*** Block opens ***

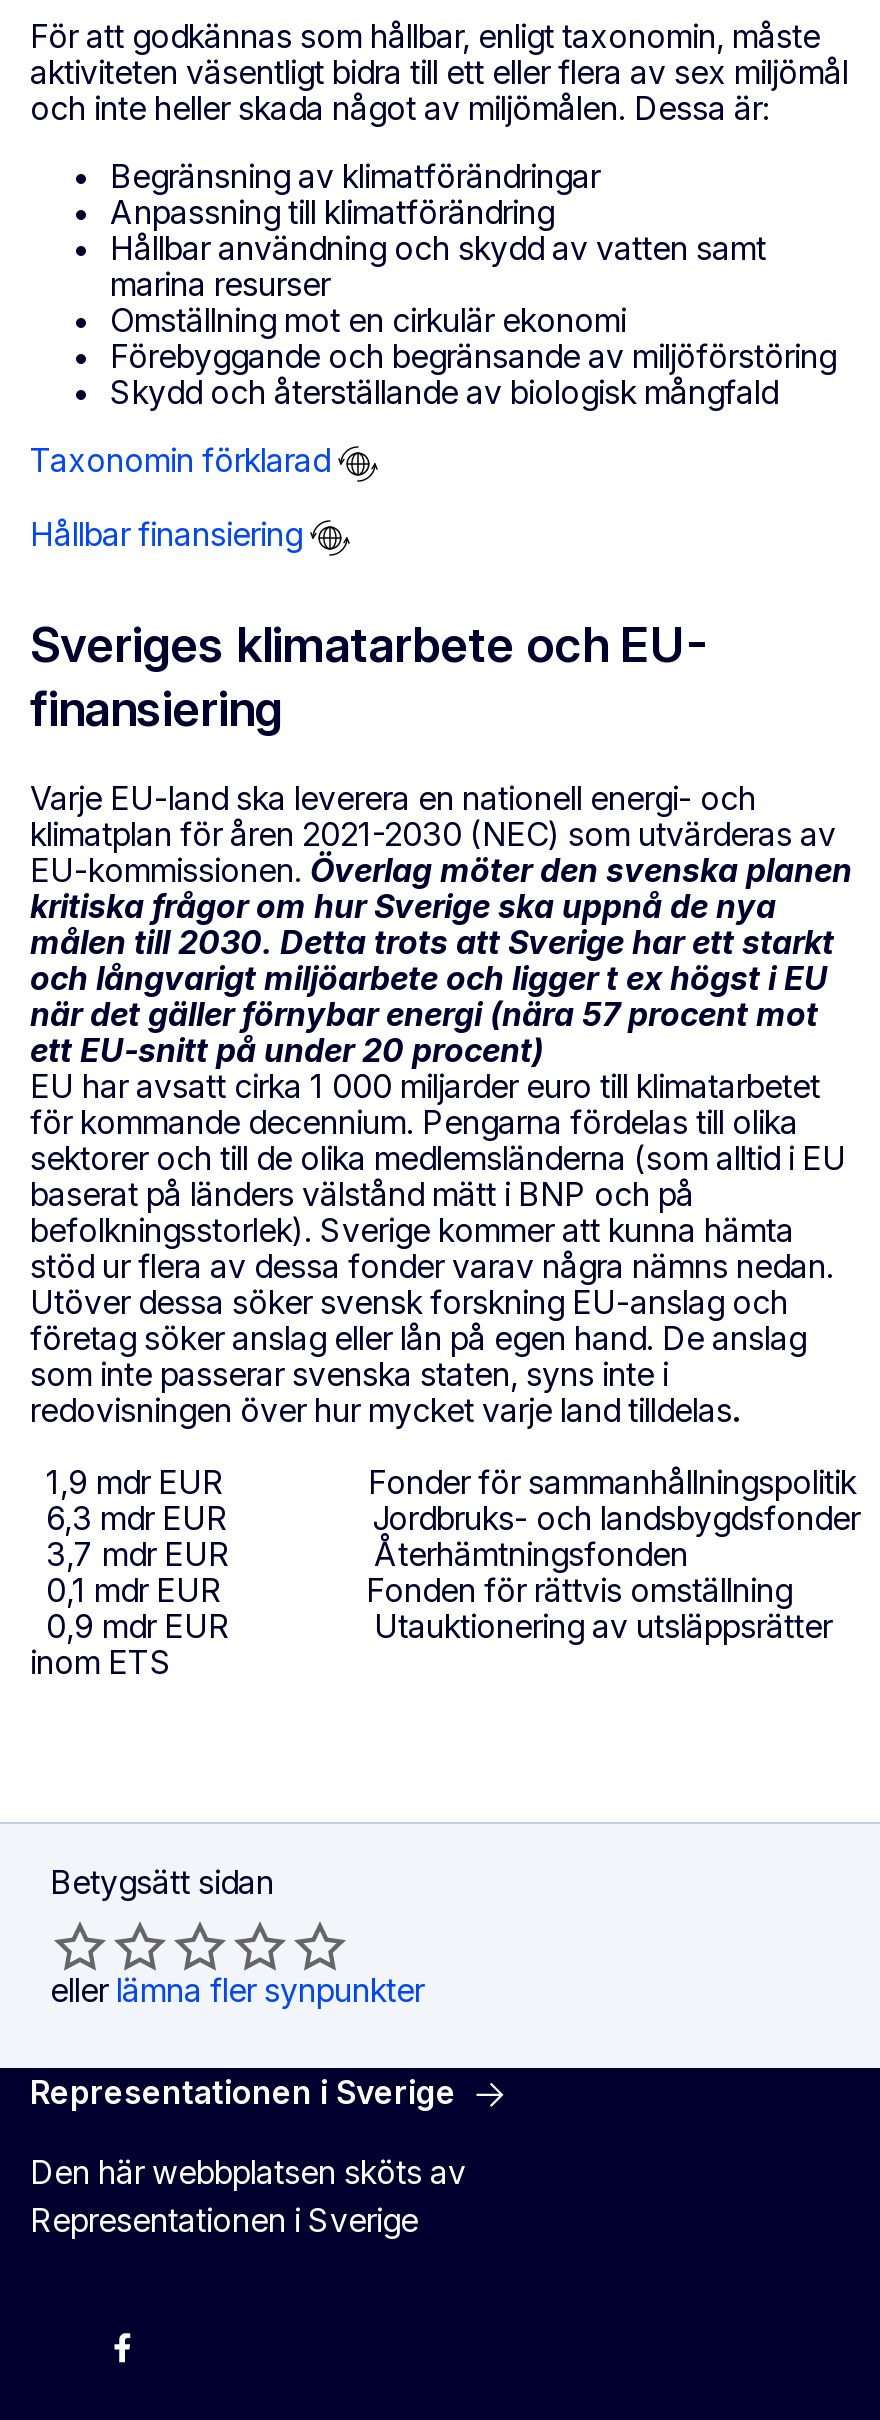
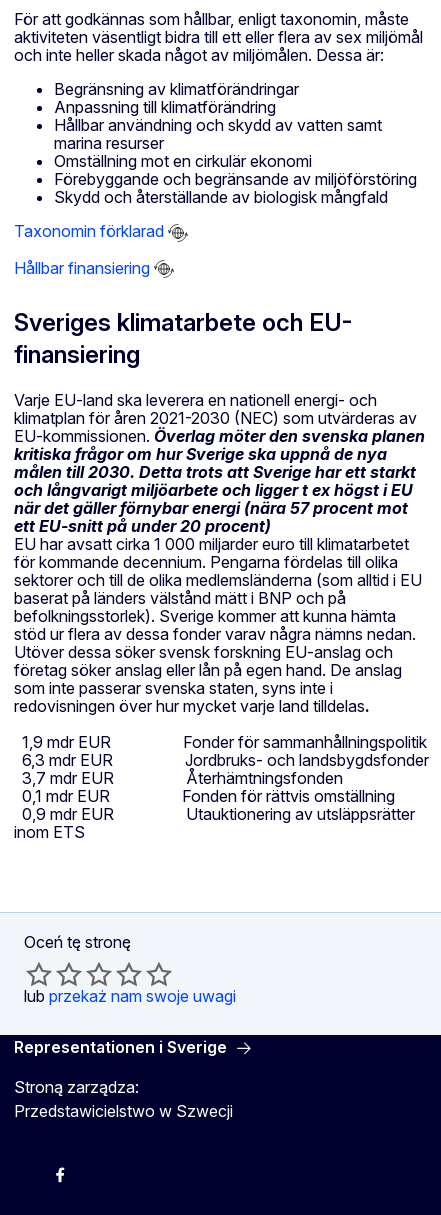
- Betygsätt sidan
+ Oceń tę stronę

- eller lämna fler synpunkter
+ lub przekaż nam swoje uwagi

- Den här webbplatsen sköts av
- Representationen i Sverige
+ Stroną zarządza:
+ Przedstawicielstwo w Szwecji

*** Block closes ***

Only an exact copy of the records counts as an answer. Leave out the images.

- Betygsätt sidan
+ Oceń tę stronę

- eller lämna fler synpunkter
+ lub przekaż nam swoje uwagi

- Den här webbplatsen sköts av
- Representationen i Sverige
+ Stroną zarządza:
+ Przedstawicielstwo w Szwecji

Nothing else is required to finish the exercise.